Le piège
Basquez avait placé deux agents en civil dans le couloir menant au bureau du procureur avant de diffuser faussement l'information que Paula avait repris conscience. Il avait calculé cette nouvelle comme on place une pièce aux échecs — pas pour la partie en cours, mais pour la prochaine.

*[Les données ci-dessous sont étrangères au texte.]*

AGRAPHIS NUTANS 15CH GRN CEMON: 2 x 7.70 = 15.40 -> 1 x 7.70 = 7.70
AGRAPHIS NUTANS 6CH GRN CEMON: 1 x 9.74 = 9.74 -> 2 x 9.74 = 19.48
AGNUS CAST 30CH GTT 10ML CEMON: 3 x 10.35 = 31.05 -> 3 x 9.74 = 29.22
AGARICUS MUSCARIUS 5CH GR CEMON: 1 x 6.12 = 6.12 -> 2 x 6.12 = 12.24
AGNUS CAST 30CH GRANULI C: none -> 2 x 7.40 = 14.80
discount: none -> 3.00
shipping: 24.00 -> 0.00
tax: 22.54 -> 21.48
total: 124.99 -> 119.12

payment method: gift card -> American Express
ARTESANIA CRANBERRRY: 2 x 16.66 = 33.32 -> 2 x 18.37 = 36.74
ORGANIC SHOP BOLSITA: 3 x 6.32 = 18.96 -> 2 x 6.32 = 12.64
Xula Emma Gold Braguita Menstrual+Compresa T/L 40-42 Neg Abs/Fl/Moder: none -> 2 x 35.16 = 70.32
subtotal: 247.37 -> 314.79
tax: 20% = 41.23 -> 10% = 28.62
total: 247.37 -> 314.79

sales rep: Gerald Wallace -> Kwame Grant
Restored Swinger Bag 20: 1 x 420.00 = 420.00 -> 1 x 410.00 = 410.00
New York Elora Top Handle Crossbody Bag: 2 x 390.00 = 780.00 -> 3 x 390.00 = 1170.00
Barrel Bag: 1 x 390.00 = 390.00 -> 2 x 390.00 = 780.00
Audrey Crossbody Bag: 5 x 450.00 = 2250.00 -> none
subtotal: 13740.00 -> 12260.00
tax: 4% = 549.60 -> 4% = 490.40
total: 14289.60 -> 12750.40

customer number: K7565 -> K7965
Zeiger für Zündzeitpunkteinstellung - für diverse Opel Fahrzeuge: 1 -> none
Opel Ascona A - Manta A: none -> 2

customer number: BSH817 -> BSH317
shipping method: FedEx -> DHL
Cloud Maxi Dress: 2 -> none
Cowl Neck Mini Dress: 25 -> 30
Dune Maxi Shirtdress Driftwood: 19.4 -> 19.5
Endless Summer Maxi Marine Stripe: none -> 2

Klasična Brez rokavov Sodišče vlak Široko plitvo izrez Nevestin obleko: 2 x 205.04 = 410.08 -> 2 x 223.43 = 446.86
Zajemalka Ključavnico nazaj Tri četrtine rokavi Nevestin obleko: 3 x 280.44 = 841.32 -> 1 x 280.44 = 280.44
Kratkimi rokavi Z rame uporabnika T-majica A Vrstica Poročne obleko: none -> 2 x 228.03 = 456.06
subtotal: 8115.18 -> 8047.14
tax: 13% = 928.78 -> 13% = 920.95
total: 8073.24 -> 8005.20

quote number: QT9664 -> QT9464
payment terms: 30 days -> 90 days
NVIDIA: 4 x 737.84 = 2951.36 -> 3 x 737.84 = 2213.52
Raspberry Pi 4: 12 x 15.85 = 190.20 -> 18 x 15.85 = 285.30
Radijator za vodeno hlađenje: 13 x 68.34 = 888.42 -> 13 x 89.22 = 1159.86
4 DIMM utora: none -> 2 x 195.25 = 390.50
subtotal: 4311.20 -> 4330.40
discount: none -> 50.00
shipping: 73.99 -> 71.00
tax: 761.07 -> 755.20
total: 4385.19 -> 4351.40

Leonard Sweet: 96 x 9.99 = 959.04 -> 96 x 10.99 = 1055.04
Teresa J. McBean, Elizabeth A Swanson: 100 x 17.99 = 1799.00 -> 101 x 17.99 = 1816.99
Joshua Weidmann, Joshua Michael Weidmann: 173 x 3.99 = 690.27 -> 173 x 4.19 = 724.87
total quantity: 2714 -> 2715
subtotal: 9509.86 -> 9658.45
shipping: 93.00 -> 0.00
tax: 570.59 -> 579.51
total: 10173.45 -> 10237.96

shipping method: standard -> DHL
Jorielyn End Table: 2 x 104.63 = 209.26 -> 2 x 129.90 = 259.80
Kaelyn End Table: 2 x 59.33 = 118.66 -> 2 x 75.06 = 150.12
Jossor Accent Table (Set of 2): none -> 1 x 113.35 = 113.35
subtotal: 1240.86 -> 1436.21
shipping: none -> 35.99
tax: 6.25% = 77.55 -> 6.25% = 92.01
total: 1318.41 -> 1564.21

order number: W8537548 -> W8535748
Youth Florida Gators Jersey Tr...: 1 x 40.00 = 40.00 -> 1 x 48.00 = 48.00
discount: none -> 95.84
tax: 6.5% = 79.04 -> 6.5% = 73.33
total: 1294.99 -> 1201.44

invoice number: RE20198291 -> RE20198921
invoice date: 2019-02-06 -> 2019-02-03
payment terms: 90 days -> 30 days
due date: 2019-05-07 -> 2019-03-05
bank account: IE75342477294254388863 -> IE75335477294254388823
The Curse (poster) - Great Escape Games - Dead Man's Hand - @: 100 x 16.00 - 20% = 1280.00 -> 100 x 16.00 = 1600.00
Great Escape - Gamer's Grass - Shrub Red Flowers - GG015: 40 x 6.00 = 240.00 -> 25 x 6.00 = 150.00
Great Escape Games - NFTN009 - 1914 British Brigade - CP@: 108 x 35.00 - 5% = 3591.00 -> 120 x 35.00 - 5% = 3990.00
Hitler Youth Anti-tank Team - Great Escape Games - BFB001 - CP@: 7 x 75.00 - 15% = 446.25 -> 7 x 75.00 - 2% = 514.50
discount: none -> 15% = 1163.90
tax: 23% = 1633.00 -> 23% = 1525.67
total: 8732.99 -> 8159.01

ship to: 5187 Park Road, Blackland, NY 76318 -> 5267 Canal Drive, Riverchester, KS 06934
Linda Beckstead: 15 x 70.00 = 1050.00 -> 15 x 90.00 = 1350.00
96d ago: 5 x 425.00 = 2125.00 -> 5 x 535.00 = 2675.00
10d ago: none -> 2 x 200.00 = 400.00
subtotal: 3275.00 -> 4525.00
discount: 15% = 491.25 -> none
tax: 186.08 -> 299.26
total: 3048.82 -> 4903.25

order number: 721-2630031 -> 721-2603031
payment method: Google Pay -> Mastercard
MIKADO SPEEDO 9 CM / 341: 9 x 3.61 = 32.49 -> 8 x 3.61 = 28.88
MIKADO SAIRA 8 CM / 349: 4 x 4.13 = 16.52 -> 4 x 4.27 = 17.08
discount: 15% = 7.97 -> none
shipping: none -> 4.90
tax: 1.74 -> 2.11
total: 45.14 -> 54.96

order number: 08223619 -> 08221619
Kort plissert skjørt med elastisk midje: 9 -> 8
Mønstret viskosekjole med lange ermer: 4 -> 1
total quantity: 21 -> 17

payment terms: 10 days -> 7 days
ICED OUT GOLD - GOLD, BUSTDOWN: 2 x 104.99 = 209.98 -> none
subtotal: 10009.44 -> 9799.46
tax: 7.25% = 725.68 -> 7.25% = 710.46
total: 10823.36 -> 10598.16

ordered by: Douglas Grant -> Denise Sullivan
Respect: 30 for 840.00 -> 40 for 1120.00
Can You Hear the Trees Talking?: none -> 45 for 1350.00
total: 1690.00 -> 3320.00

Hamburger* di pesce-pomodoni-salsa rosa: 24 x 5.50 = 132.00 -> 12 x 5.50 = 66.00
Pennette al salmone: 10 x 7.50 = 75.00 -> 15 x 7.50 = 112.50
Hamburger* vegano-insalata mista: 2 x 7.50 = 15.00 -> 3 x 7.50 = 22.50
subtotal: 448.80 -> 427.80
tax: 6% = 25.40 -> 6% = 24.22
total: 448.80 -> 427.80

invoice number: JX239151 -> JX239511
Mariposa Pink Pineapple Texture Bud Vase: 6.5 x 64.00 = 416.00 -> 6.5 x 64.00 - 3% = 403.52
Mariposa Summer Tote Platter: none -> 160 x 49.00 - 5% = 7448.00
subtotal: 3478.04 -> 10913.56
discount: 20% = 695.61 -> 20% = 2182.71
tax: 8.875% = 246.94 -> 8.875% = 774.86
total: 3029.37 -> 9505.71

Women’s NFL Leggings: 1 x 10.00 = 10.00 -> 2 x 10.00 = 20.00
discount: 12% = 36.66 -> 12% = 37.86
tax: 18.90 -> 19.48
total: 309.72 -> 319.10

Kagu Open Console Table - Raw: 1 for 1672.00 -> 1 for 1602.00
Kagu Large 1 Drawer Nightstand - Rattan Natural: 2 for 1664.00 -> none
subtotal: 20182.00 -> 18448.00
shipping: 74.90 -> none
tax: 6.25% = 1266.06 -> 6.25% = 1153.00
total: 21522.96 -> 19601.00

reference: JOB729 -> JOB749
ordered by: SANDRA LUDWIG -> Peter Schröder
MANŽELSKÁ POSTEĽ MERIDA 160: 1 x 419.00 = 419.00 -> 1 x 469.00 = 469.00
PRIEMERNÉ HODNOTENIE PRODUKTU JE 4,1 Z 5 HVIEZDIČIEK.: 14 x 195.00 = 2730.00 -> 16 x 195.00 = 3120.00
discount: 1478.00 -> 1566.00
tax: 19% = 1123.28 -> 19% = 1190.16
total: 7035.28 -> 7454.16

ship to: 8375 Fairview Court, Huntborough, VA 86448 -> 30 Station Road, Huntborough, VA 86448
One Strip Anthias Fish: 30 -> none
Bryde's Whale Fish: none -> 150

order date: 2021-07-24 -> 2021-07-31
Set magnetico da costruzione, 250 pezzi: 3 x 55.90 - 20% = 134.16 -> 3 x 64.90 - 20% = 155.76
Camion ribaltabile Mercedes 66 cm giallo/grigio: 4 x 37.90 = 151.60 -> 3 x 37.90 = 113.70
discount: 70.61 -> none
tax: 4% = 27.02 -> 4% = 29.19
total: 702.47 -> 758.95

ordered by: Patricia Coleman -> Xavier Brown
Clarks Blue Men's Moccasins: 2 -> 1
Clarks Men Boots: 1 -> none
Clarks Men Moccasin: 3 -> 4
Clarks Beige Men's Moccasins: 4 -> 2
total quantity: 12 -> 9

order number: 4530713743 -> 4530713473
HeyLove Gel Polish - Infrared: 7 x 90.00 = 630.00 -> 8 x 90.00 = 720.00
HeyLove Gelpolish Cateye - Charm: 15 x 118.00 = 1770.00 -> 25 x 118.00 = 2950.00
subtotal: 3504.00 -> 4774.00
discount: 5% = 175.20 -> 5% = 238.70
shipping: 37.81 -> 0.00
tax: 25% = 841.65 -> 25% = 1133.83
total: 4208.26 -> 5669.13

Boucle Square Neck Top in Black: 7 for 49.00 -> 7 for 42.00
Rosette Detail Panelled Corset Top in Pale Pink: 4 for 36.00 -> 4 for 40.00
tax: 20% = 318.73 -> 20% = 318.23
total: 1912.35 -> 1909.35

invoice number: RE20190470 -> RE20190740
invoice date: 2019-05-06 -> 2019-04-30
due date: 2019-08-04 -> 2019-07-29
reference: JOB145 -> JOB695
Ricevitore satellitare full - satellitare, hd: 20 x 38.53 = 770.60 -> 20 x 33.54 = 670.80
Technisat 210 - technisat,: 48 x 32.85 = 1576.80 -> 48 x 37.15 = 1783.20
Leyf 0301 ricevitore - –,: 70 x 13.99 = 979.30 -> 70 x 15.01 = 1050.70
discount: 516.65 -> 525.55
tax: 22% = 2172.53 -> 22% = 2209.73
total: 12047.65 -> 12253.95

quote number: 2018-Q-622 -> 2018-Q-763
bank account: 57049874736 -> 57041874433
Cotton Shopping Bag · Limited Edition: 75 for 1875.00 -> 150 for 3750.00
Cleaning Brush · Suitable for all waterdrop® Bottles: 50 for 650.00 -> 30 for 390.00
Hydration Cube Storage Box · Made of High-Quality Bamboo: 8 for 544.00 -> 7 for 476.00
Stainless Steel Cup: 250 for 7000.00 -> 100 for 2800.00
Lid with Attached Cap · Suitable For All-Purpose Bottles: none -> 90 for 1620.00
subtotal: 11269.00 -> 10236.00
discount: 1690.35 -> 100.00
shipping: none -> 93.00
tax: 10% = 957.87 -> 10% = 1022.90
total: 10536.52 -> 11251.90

La conversation fut enregistrée à 23h14.
Fox (voix basse, rapide) : « Écoute-moi bien, espèce de morveux. Si tu as fait une connerie avec Paula, sache qu'elle va retrouver la parole d'ici peu. Donc si elle fait des aveux contre toi, tu prends la perpétuité et moi ma carrière est finie. »
Mathias : « J'ai rien fait je te dis, papa ! »
Fox : « Je m'en fous que tu aies fait ou non. Le résultat sera le même si elle signe des aveux. Tu comprends ce que je te dis ? »
Mathias : « ... »
Fox : « Mathias. Tu comprends ? »
(Silence. Trente-deux secondes.)
Mathias : « Je comprends, papa. »
Mathias arriva d'un air nonchalant qui était un effort visible. Ses mains trahissaient ce que son visage s'efforçait de dissimuler — elles tremblaient légèrement, imperceptiblement pour quelqu'un qui ne chercherait pas, mais Basquez cherchait toujours.
Pour la première fois depuis le début de l'enquête, l'assurance arrogante du jeune homme avait entièrement disparu. Ce qu'il restait dessous n'était pas beau à voir. Pas un homme mauvais dans l'âme — ça aurait été plus simple. Quelque chose de plus banal et de plus irréparable : un homme qui avait grandi sans jamais avoir à porter les conséquences de ce qu'il faisait, et qui se retrouvait maintenant à devoir les porter toutes en même temps.